Um grupo de 27 pesquisadores do Brasil, Reino Unido, Argentina e Estados Unidos descobriu uma correlação entre a desnutrição das mães e a síndrome congênita do vírus zika nos bebês, que tem na microcefalia uma de suas manifestações. A conclusão do trabalho foi publicada nesta sexta-feira (10) no periódico norte-americano Science Advances.
O trabalho foi dividido em duas partes, disse a professora do Instituto de Ciências Biomédicas da Universidade Federal do Rio de Janeiro (UFRJ), Patrícia Garcez, integrante do grupo de estudo. O trabalho foi iniciado em 2016 e envolveu, na primeira fase, estudos em laboratório com animais de experimentação. Foi usado um grupo que não era suscetível ao vírus zika, "que não causava microcefalia", e um grupo dos mesmos animais que eram submetidos a uma dieta com restrição de proteína durante a gravidez.
— Na verdade, o que a gente mudou foi só a dieta de um grupo para outro. E quando a gente mudou a dieta, isso foi suficiente para fazer com que esse animal fosse mais suscetível a transmitir o vírus que tinha no ambiente materno para o feto — disse Patricia.

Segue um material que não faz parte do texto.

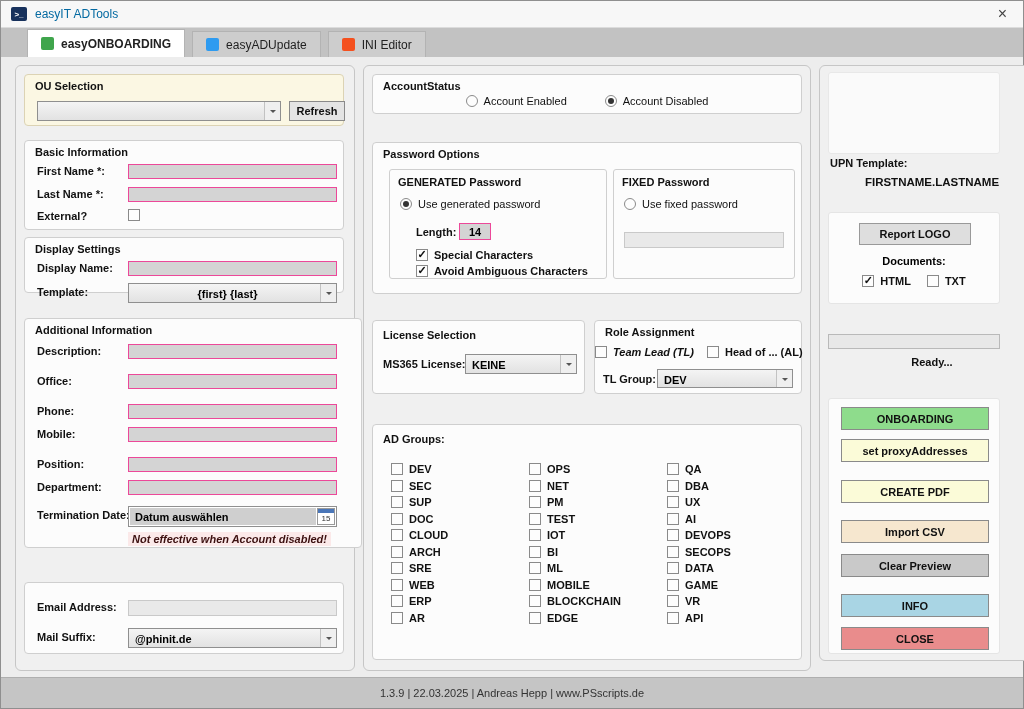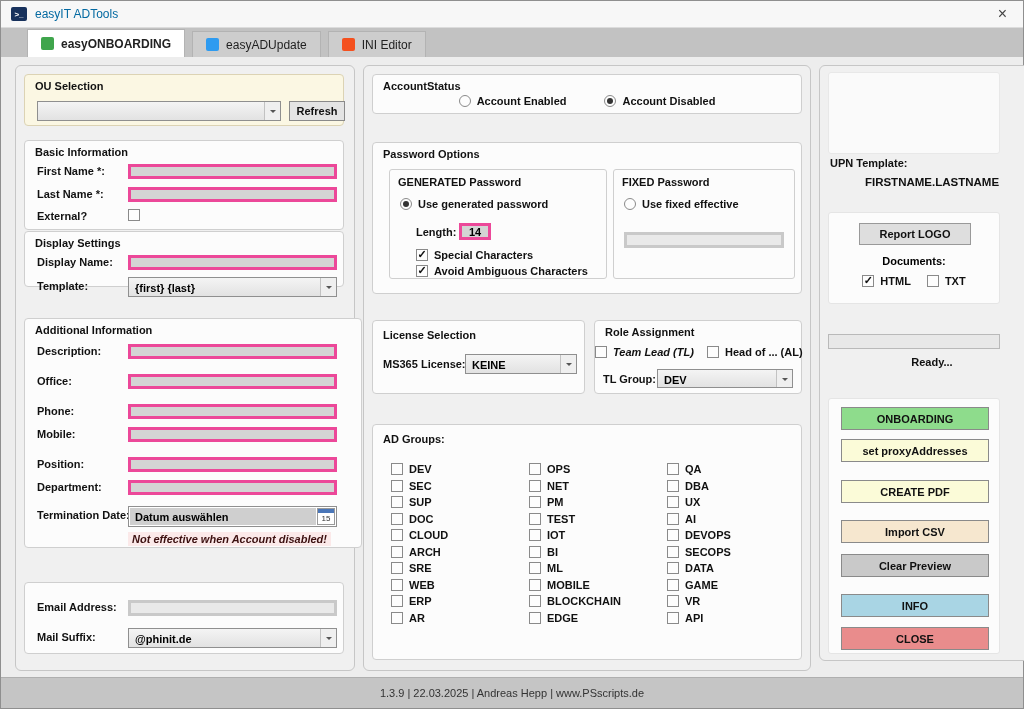"Account Enabled" .radio { font-weight: bold -> normal }
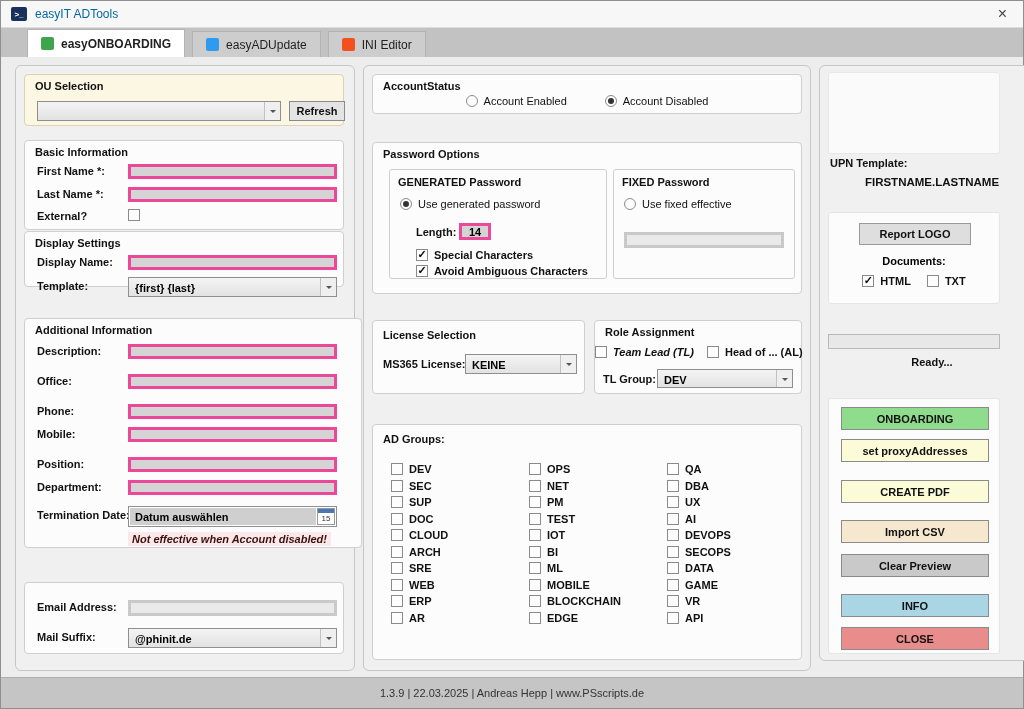"Use fixed effective" span { text: effective -> password }
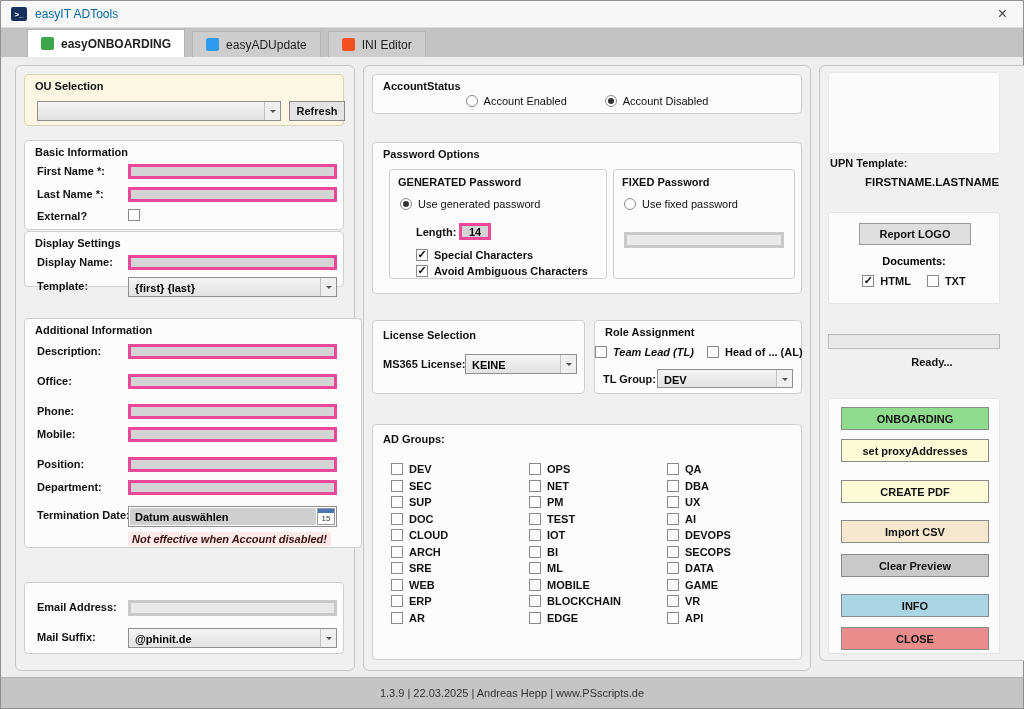"14" .input { border: 3px solid #ec4899 -> 1px solid #ec4899 }
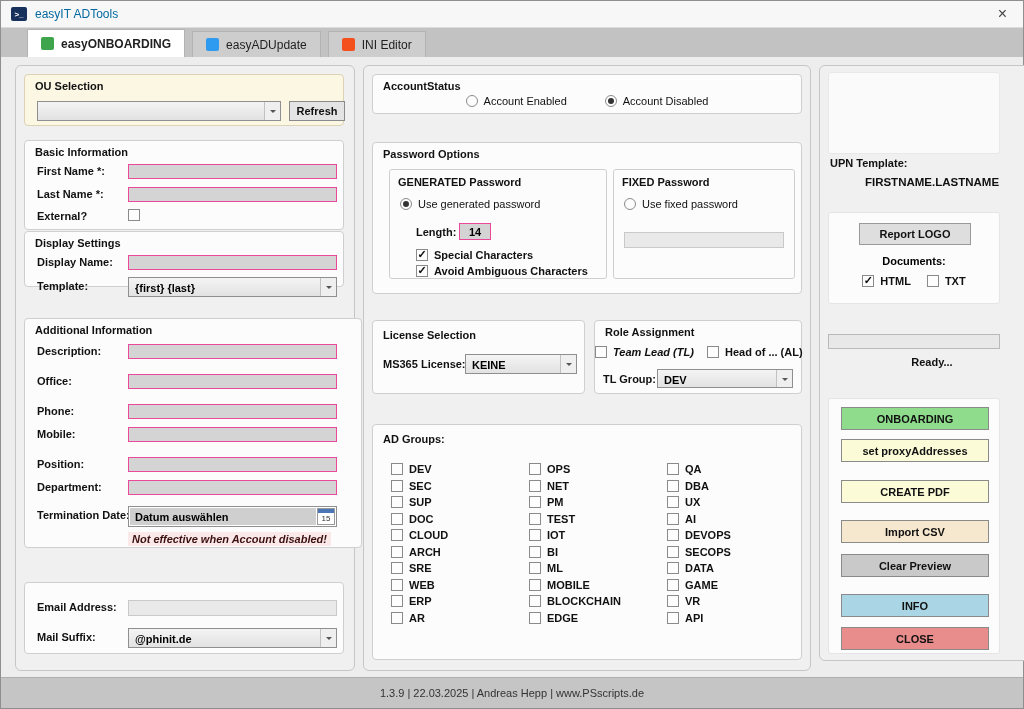"Display Settings" #display-box { text-align: none -> center; top: 165px -> 171px }
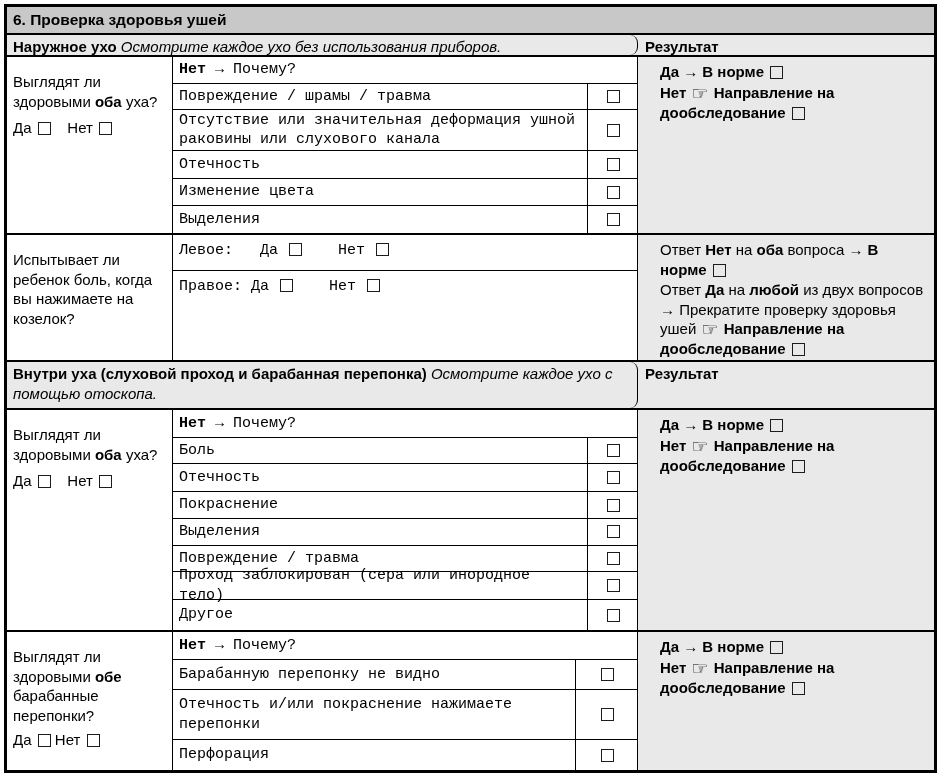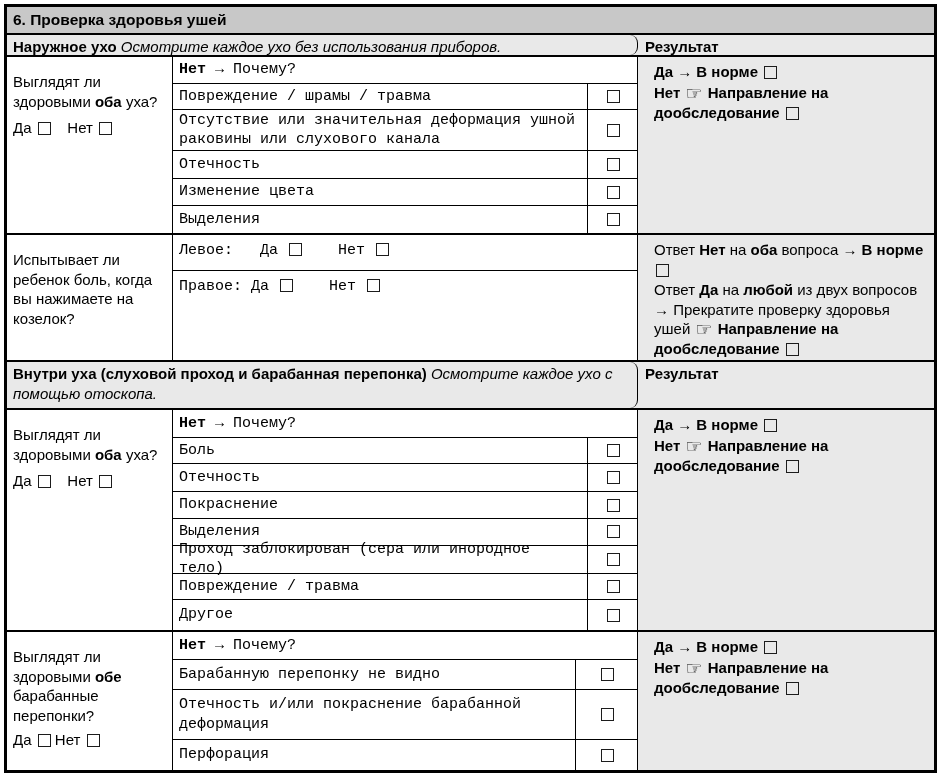"Да → В норме" .rcell { padding: 5px 8px 5px 16px -> 5px 8px 5px 22px }
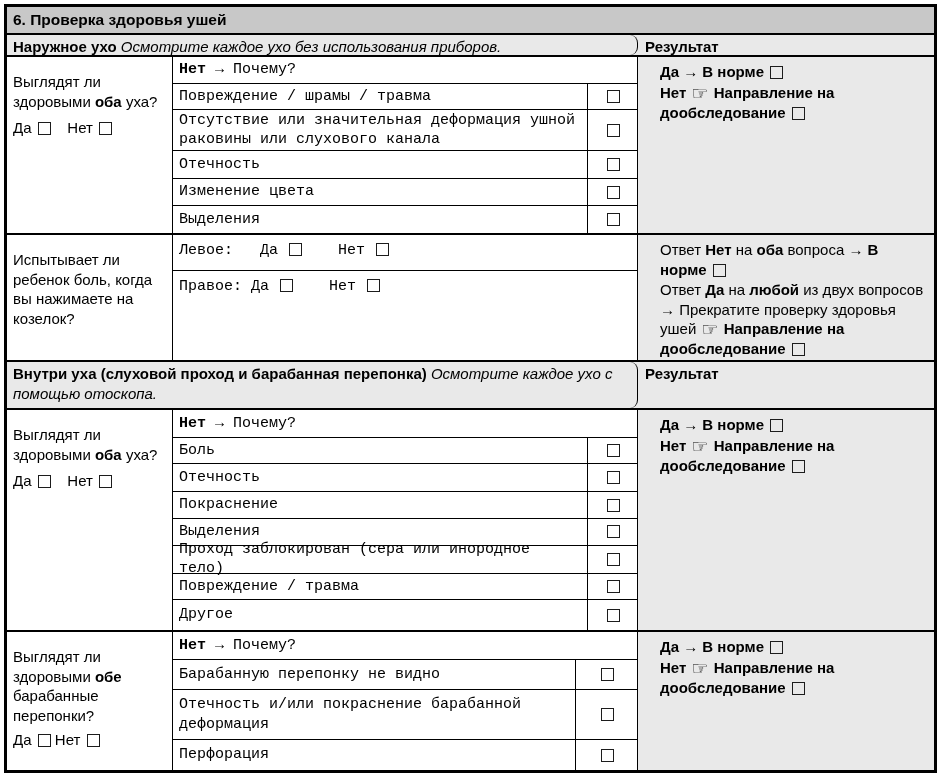"Проход заблокирован (сера или инородное" div.mrow { order: before "Повреждение / травма" -> after "Повреждение / травма" }
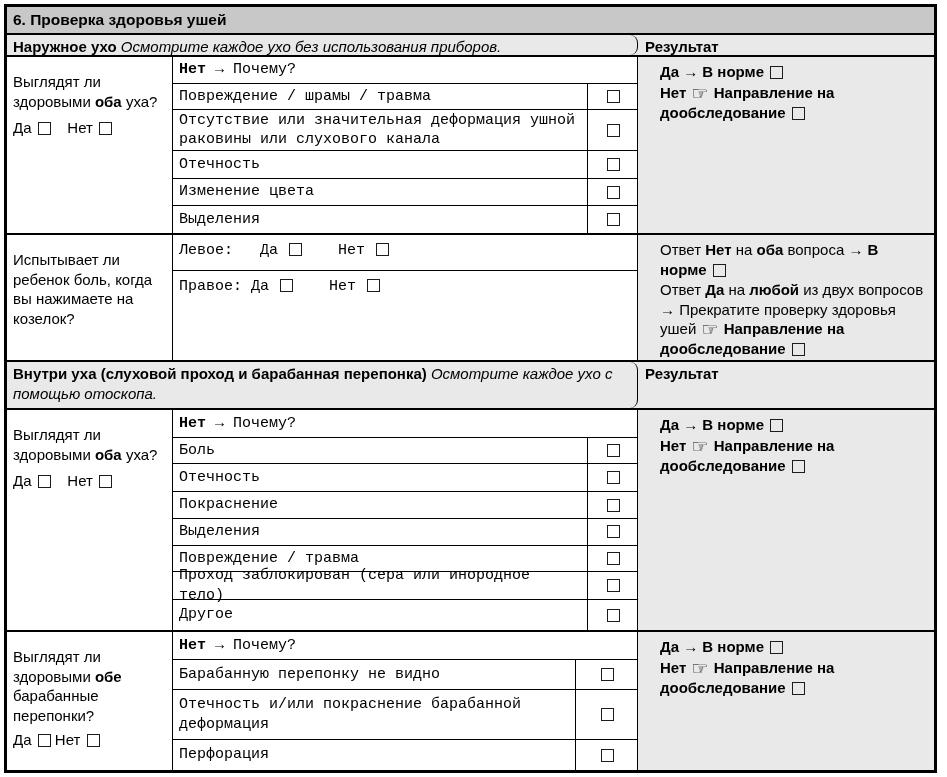"Отечность и/или покраснение барабанной" div.mlabel { text: барабанной деформация -> нажимаете перепонки }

Os pesquisadores procuraram, então, entender se isso acontecia também com mães que tiveram filhos com a síndrome congênita. Ou seja, se as mães estavam com alimentação com restrição de proteína.
Confirmação
Foram entrevistadas 83 mães no Nordeste.
— A gente descobriu que 40% dessas mães apresentavam desnutrição proteica — relata a pesquisadora da UFRJ.
Isso pode ter favorecido que os filhos dessas mães nascessem com microcefalia, por exemplo. Patricia explicou que a prevalência de mulheres que quando infectadas no primeiro trimestre são capazes de transmitir o vírus para os fetos varia muito, dependendo da região. Essa variação da transmissão vertical pode ser de 1% em países desenvolvidos, como os Estados Unidos, chegando a 43% no Brasil.
Os pesquisadores decidiram investigar por que havia mais prevalência da síndrome congênita do zika em algumas regiões e por que algumas mães eram mais suscetíveis do que outras.
— É uma série de cofatores que pode estar facilitando essa diferença de prevalência na população e a gente mostrou, graças a esse estudo, que a dieta, certamente, é um desses cofatores.
A região Nordeste foi escolhida para a pesquisa porque concentra 75% dos casos associados ao vírus zika.
Os pesquisadores querem entender melhor, a partir de agora, como a dieta influi no sistema imune e como ela atua para facilitar o aumento da suscetibilidade ao vírus zika. Outra meta é testar se algum tipo de dieta é capaz de reverter essa situação.
— (Vamos verificar) se a gente consegue proteger os animais da infecção do vírus, sem transmitir aos bebês, por meio de uma dieta rica em proteína — afirma a pesquisadora.
Outra diretriz é estender o estudo para outras regiões para ver se essa porcentagem de desnutrição proteica tem uma correlação positiva nas mães que tiveram filhos com microcefalia.
— Essa pesquisa abre muitas avenidas — diz Patricia Garcez.
Ministério da Saúde
A pesquisa é focada em 24 dos 27 Estados brasileiros porque, segundo a pesquisadora da UFRJ, na região Sul quase não houve síndrome congênita. O foco é a área tropical, que mostra presença acentuada do vetor, que é o mosquito Aedes aegypti.
Os pesquisadores haviam explorado, anteriormente, a relação potencial entre desnutrição e malformações associadas ao vírus zika por meio da análise do banco de dados integrado do Ministério da Saúde. Para isso, consideraram o número de casos de microcefalia confirmados e aqueles ainda sob investigação nos Estados selecionados, entre 2015 e 2018, quantificando o número de pacientes desnutridos admitidos em hospitais nos mesmos Estados e no mesmo período.
Eles apuraram, então, a existência de uma correlação significativa entre casos de microcefalia e desnutrição, o que aponta que Estados onde se identificou um número maior de casos com desnutrição, na última década, também contavam com mais crianças com malformações desde o surgimento da síndrome do vírus zika no Brasil.
Assimetria
Segundo a professora Patricia Garcez, a parceria com o Ministério da Saúde está sendo essencial para entender melhor a microcefalia e a distribuição no Brasil, que é assimétrica, e os cofatores que atuam.
— A dieta é um cofator relevante, como estamos mostrando, mas, certamente, há outros fatores — ressalta.
Patricia acredita que a publicação do artigo científico na revista Science Advances será importante para a obtenção de novos financiamentos que garantam a continuidade dos estudos. A segunda etapa do projeto, para testar se uma dieta rica produz o mesmo efeito nos embriões, deverá ser iniciada ainda este ano.